(Before-and-after change records)
:::

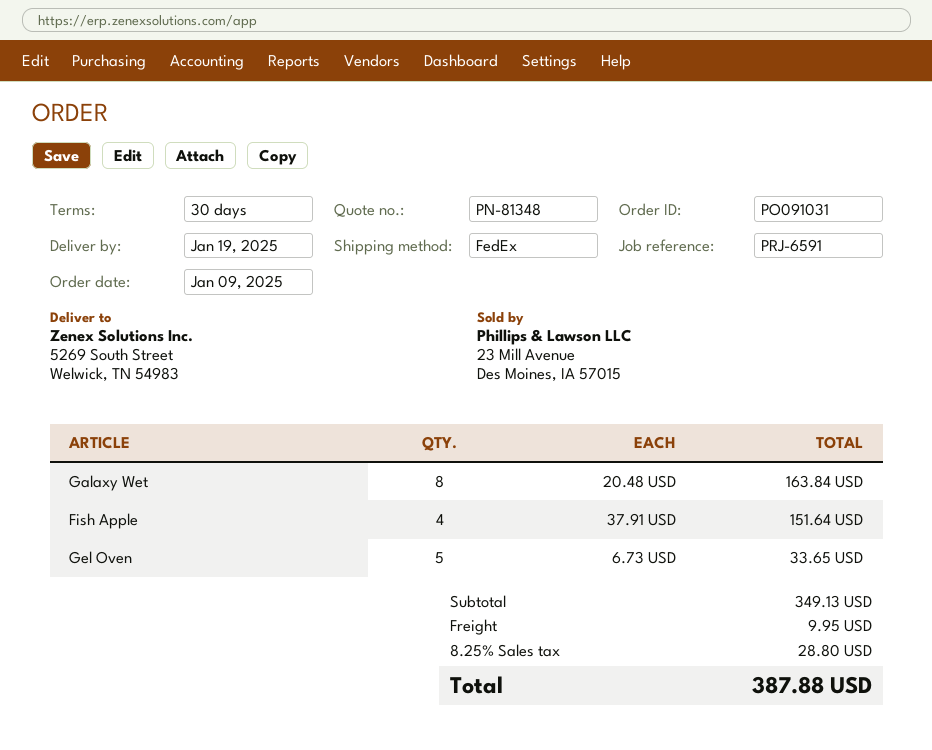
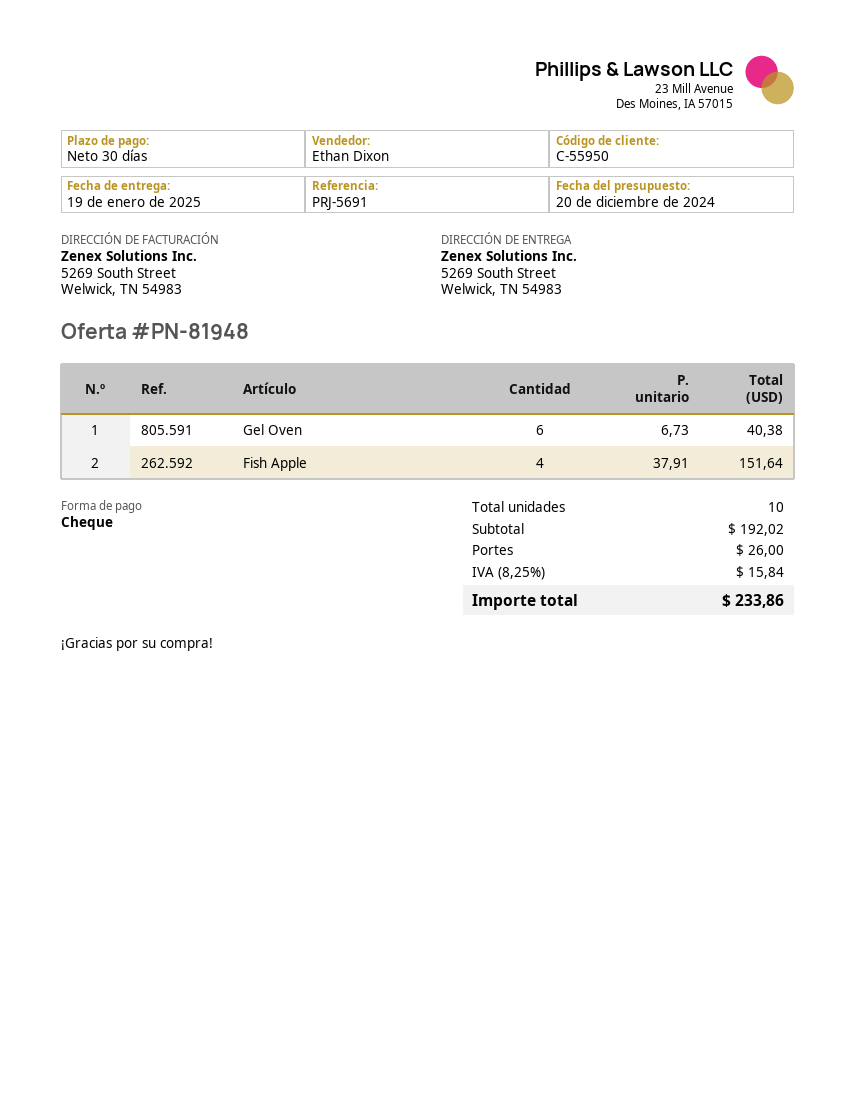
quote number: PN-81348 -> PN-81948
reference: PRJ-6591 -> PRJ-5691
Galaxy Wet: 8 x 20.48 = 163.84 -> none
Gel Oven: 5 x 6.73 = 33.65 -> 6 x 6.73 = 40.38
subtotal: 349.13 -> 192.02
shipping: 9.95 -> 26.00
tax: 8.25% = 28.80 -> 8.25% = 15.84
total: 387.88 -> 233.86

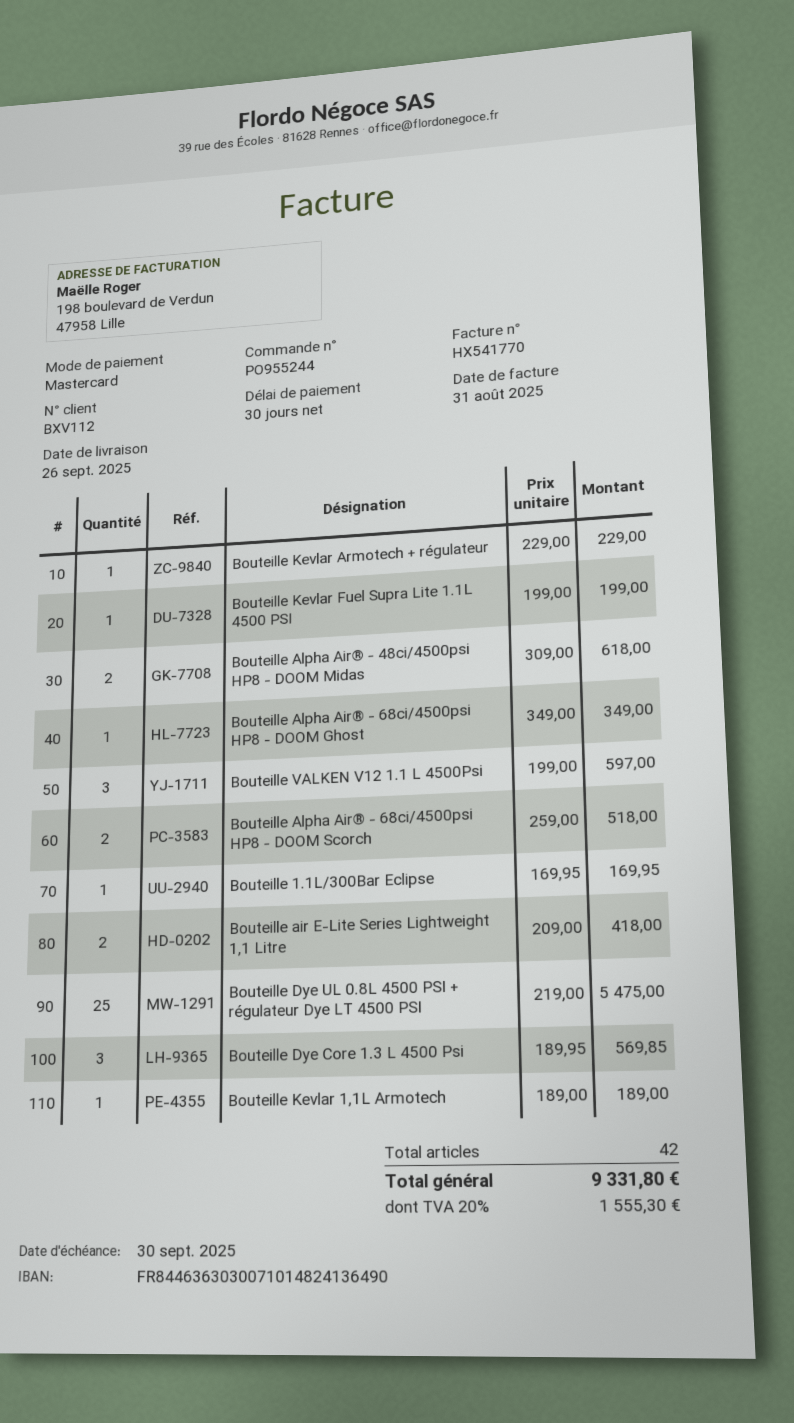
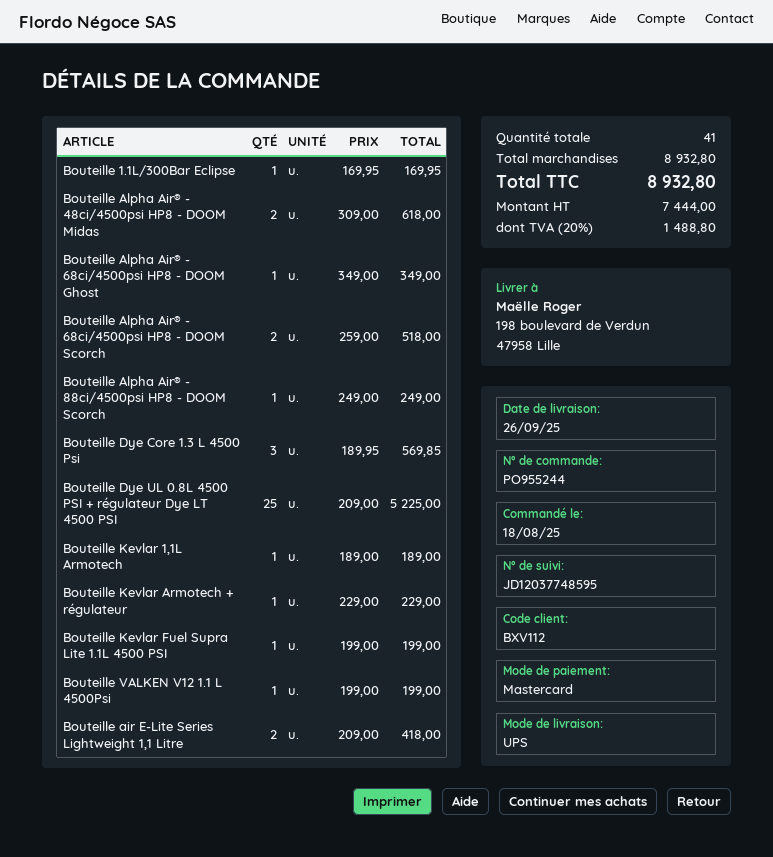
Bouteille VALKEN V12 1.1 L 4500Psi: 3 x 199.00 = 597.00 -> 1 x 199.00 = 199.00
Bouteille Dye UL 0.8L 4500 PSI + régulateur Dye LT 4500 PSI: 25 x 219.00 = 5475.00 -> 25 x 209.00 = 5225.00
Bouteille Alpha Air® - 88ci/4500psi HP8 - DOOM Scorch: none -> 1 x 249.00 = 249.00
total quantity: 42 -> 41
tax: 20% = 1555.30 -> 20% = 1488.80
total: 9331.80 -> 8932.80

:::

▶ [Your objective] Using the records above, return word for word the lines that begin at the one containing "Gel Oven: 5" and end at the one containing "Bouteille VALKEN V12", both of them included and no pictures.

▶ [Solution]
Gel Oven: 5 x 6.73 = 33.65 -> 6 x 6.73 = 40.38
subtotal: 349.13 -> 192.02
shipping: 9.95 -> 26.00
tax: 8.25% = 28.80 -> 8.25% = 15.84
total: 387.88 -> 233.86

Bouteille VALKEN V12 1.1 L 4500Psi: 3 x 199.00 = 597.00 -> 1 x 199.00 = 199.00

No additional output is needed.